A premissa é simples: não votar no partido com que se simpatiza, mas sim no que vai causar maior incómodo aos conservadores.

As eleições britânicas aproximam-se a passos largos e, de um lado e do outro, contam-se espingardas para tentar conquistar todos os votos possíveis. Uma das estratégias que tem vindo a ser utilizada é a do voto tático.

A ideia é simples: não votar pelo partido com que se simpatiza, mas sim pelo que que tem mais hipóteses de derrotar Boris Johnson e os conservadores. É possível encontrar, na Internet, diversos sites dedicados a esta estratégia eleitoral e, entre eles, está o tactical.vote .

O portal conta com cerca de um milhão de visitas por dia e nele é possível perceber, por círculo eleitoral, qual o voto que permite retirar poder aos conservadores. O porta-voz Luke Cooper explica à TSF que a plataforma "faz cálculos, com base nos resultados das últimas eleições, sobre qual o partido mais bem colocado para derrotar os conservadores".

O mapa do voto tático é pintado sobretudo com a cor do Labour, de Jeremy Corbyn, mas surgem também, por vezes, as cores do Partido Nacionalista Escocês (SNP), dos Verdes ou dos Lib Dem, mas também do Plaid ou do Sinn Fein.

Luke não tem dúvidas: com tanto em jogo, é preciso acertar na forma como se usa o voto. ​"Este é um momento muito, muito perigoso na política britânica e temos de o travar. ​Portanto, temos de usar o voto com muito cuidado, temos de votar pelo candidato mais progressista num determinado círculo, para roubar a maioria de que Boris Johnson precisa para o seu acordo do Brexit."

A plataforma tactical.vote orgulha-se dos conselhos acertados que deu nas últimas eleições, em 2017. A taxa de acerto foi de 95,4%, contra os 92,9% e 89,1% de outros sites dedicados ao mesmo tema.

No site é possível ler-se que é relativamente simples perceber se uma recomendação de votação estava certa ou errada: basta, para isso, saber se o partido recomendado ganhou o círculo eleitoral em questão ou se, pelo menos, conseguiu o segundo lugar.
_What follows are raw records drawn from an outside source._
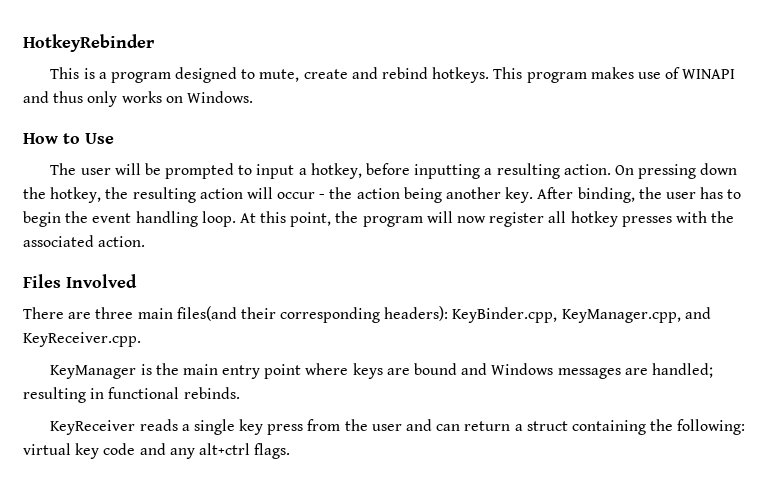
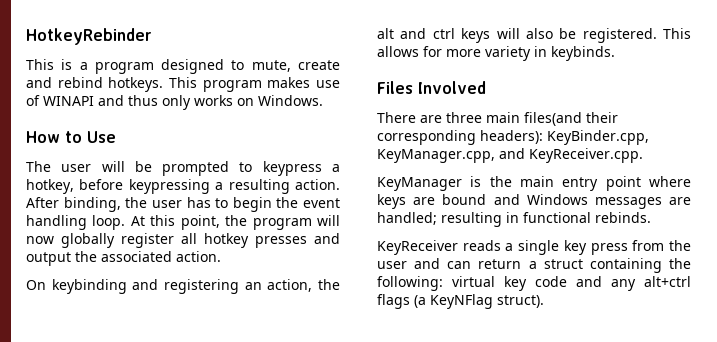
[256,164,295,179] input -> [262,161,322,176] keypress
[414,164,481,179] inputting -> [128,179,210,194] keypressing
[614,163,738,179] [23,187,534,203] On pressing down the hotkey, the resulting action will occur - the action being another key. -> (340, 184) none
(487, 219) none -> [61,233,115,248] globally
[675,211,707,223] with -> [314,233,340,244] [26,252,71,266] and output
(146, 241) none -> [26,279,340,294] [377,28,691,43] [377,46,615,61] // On keybinding and registering an action, the alt and ctrl keys will also be registered. This allows for more variety in keybinds.
[254,443,291,459] flags. -> [377,294,544,309] flags (a KeyNFlag struct).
Se a resposta for positiva, considera-se que a recomendação estava correta.

Luke Cooper, que até é filiado no Labour, arrisca-se a ser expulso por apelar ao voto noutros partidos, mas defende que para impedir uma maioria de Boris Johnson é preciso fazer cedências.

"O partido trabalhista tem de ser pragmático. Para conseguir um governo minoritário trabalhista, que é um cenário plausível para quinta-feira, tudo o que temos de fazer é negar uma maioria a Boris Johnson", recorda o responsável, que sublinha que "os trabalhistas têm aliados potenciais para um governo minoritário, que Johnson não tem".

Pelas contas da plataforma, o voto tático pode ser decisivo em cerca de 60 a 100 círculos eleitorais, onde a diferença é marginal. Mas se os conservadores conseguirem a maioria, avisa Luke, a crise não acaba. Antevê "protestos e manifestações" e deixa um aviso: "Isto não acaba se Johnson conseguir uma maioria. Acho que é uma batalha muito mais longa, sobre o país em que queremos viver."

O voto tático tem conseguido movimentar milhares de pessoas e, entre elas, contam-se caras conhecidas como a do ator Hugh Grant.

As eleições legislativas britânicas, convocadas antecipadamente para tentar romper o impasse relacionado com o Brexit, realizam-se esta quinta-feira, sendo que as sondagens apontam para uma maioria absoluta do partido Conservador de Boris Johnson.